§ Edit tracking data
╔══

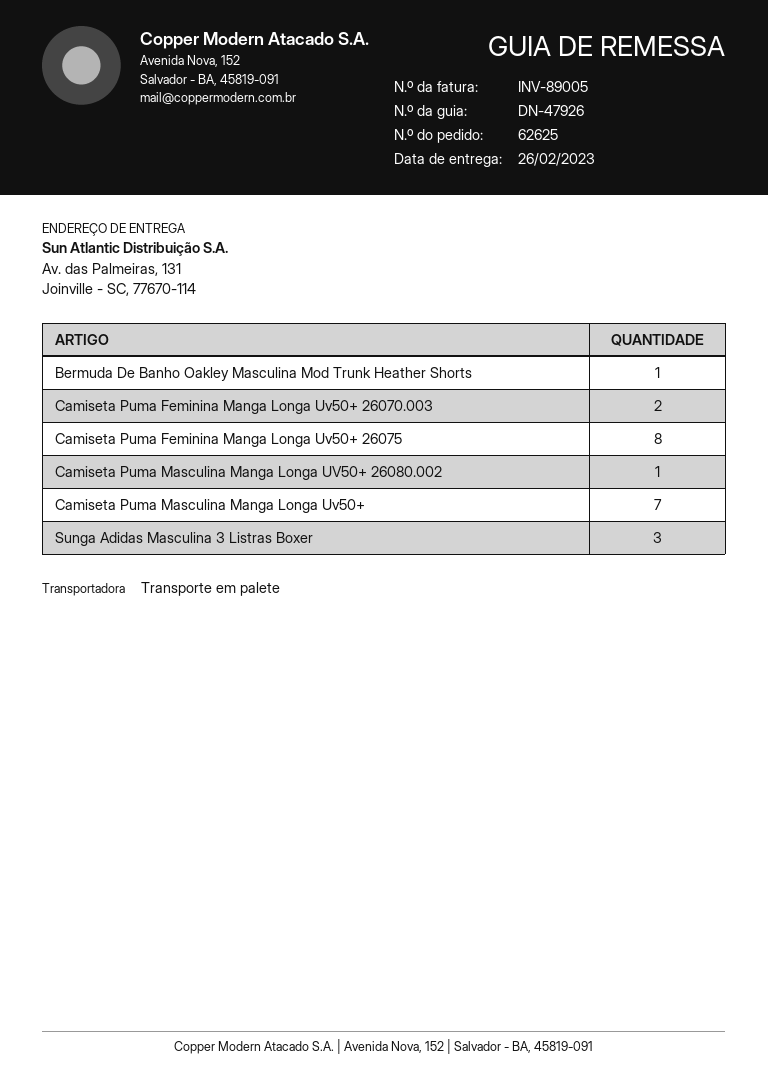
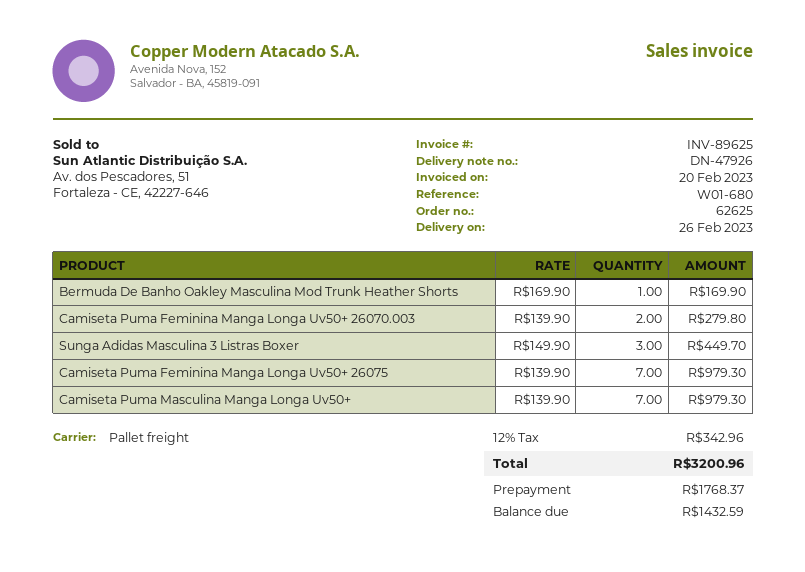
invoice number: INV-89005 -> INV-89625
Camiseta Puma Feminina Manga Longa Uv50+ 26075: 8 -> 7
Camiseta Puma Masculina Manga Longa UV50+ 26080.002: 1 -> none

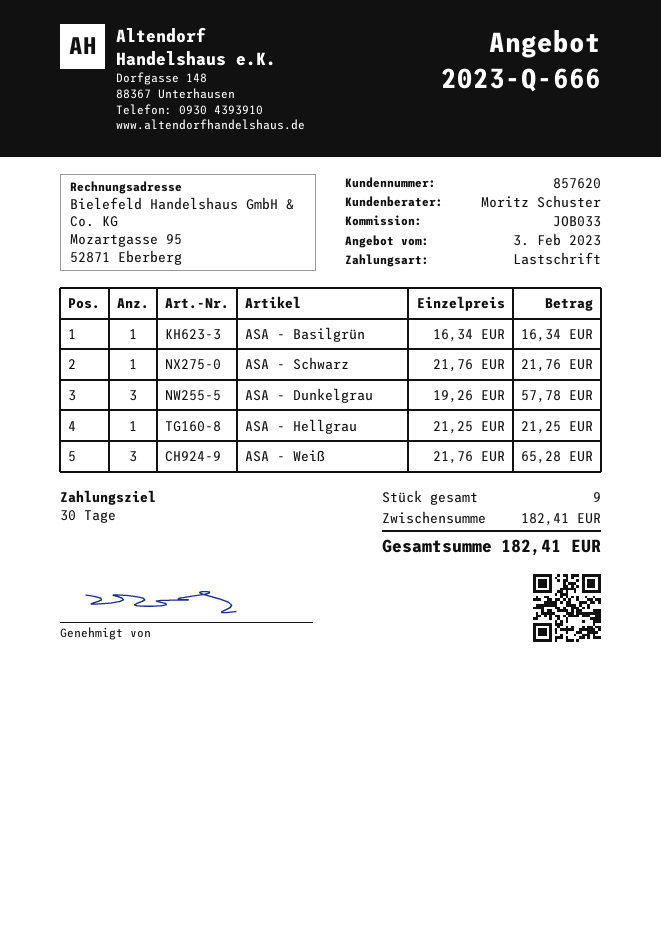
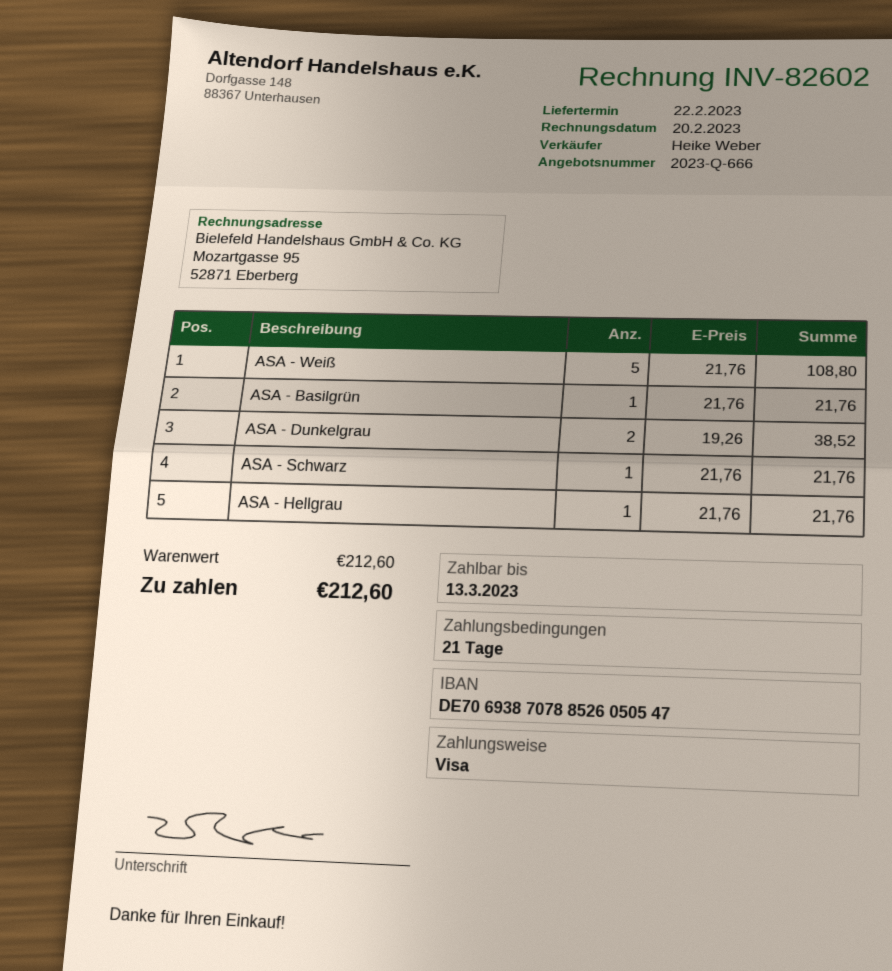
payment terms: 30 days -> 21 days
sales rep: Moritz Schuster -> Heike Weber
payment method: direct debit -> Visa
ASA - Basilgrün: 1 x 16.34 = 16.34 -> 1 x 21.76 = 21.76
ASA - Dunkelgrau: 3 x 19.26 = 57.78 -> 2 x 19.26 = 38.52
ASA - Hellgrau: 1 x 21.25 = 21.25 -> 1 x 21.76 = 21.76
ASA - Weiß: 3 x 21.76 = 65.28 -> 5 x 21.76 = 108.80
subtotal: 182.41 -> 212.60
total: 182.41 -> 212.60

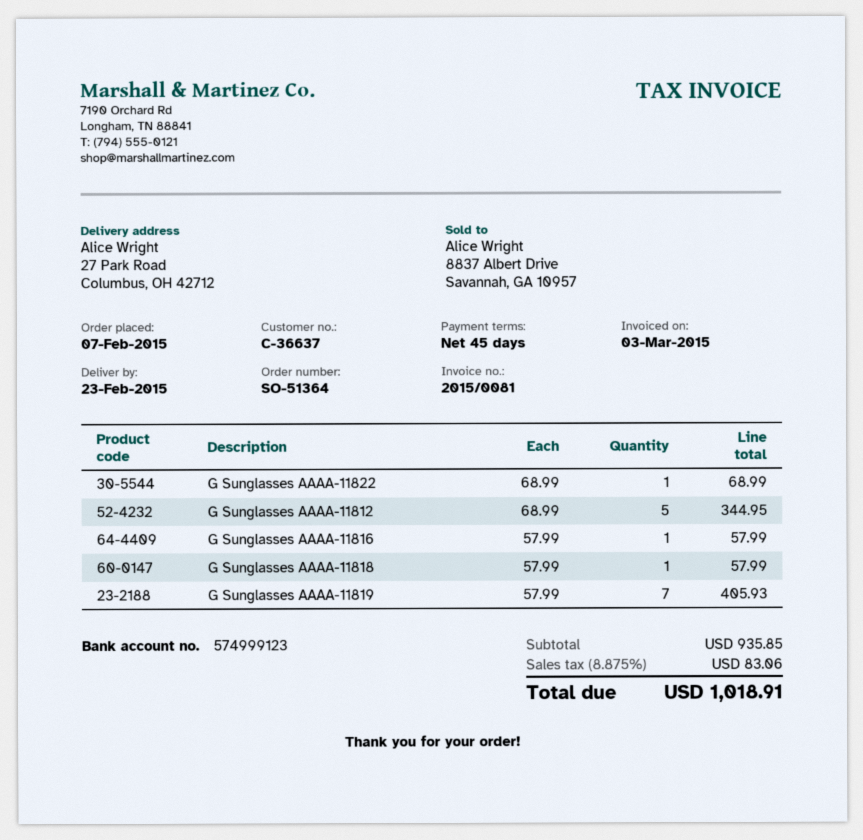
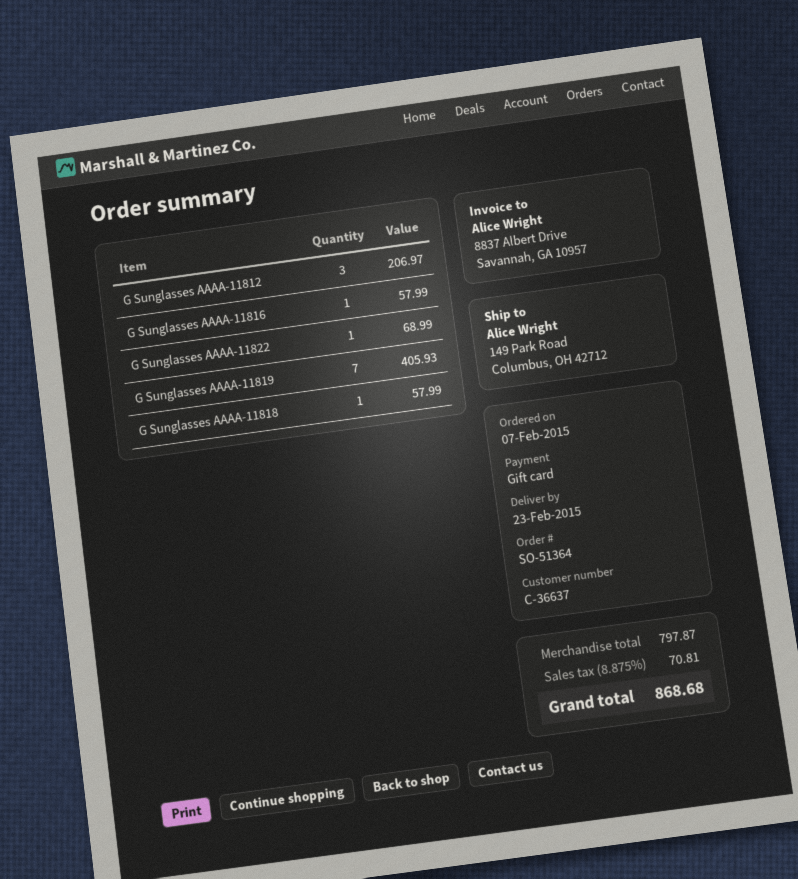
ship to: 27 Park Road, Columbus, OH 42712 -> 149 Park Road, Columbus, OH 42712
G Sunglasses AAAA-11812: 5 for 344.95 -> 3 for 206.97
subtotal: 935.85 -> 797.87
tax: 8.875% = 83.06 -> 8.875% = 70.81
total: 1018.91 -> 868.68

╚══

§ Work request
Transcribe all of the data above exactly; no picture belongs in the copy.

§ Exercise answer
invoice number: INV-89005 -> INV-89625
Camiseta Puma Feminina Manga Longa Uv50+ 26075: 8 -> 7
Camiseta Puma Masculina Manga Longa UV50+ 26080.002: 1 -> none

payment terms: 30 days -> 21 days
sales rep: Moritz Schuster -> Heike Weber
payment method: direct debit -> Visa
ASA - Basilgrün: 1 x 16.34 = 16.34 -> 1 x 21.76 = 21.76
ASA - Dunkelgrau: 3 x 19.26 = 57.78 -> 2 x 19.26 = 38.52
ASA - Hellgrau: 1 x 21.25 = 21.25 -> 1 x 21.76 = 21.76
ASA - Weiß: 3 x 21.76 = 65.28 -> 5 x 21.76 = 108.80
subtotal: 182.41 -> 212.60
total: 182.41 -> 212.60

ship to: 27 Park Road, Columbus, OH 42712 -> 149 Park Road, Columbus, OH 42712
G Sunglasses AAAA-11812: 5 for 344.95 -> 3 for 206.97
subtotal: 935.85 -> 797.87
tax: 8.875% = 83.06 -> 8.875% = 70.81
total: 1018.91 -> 868.68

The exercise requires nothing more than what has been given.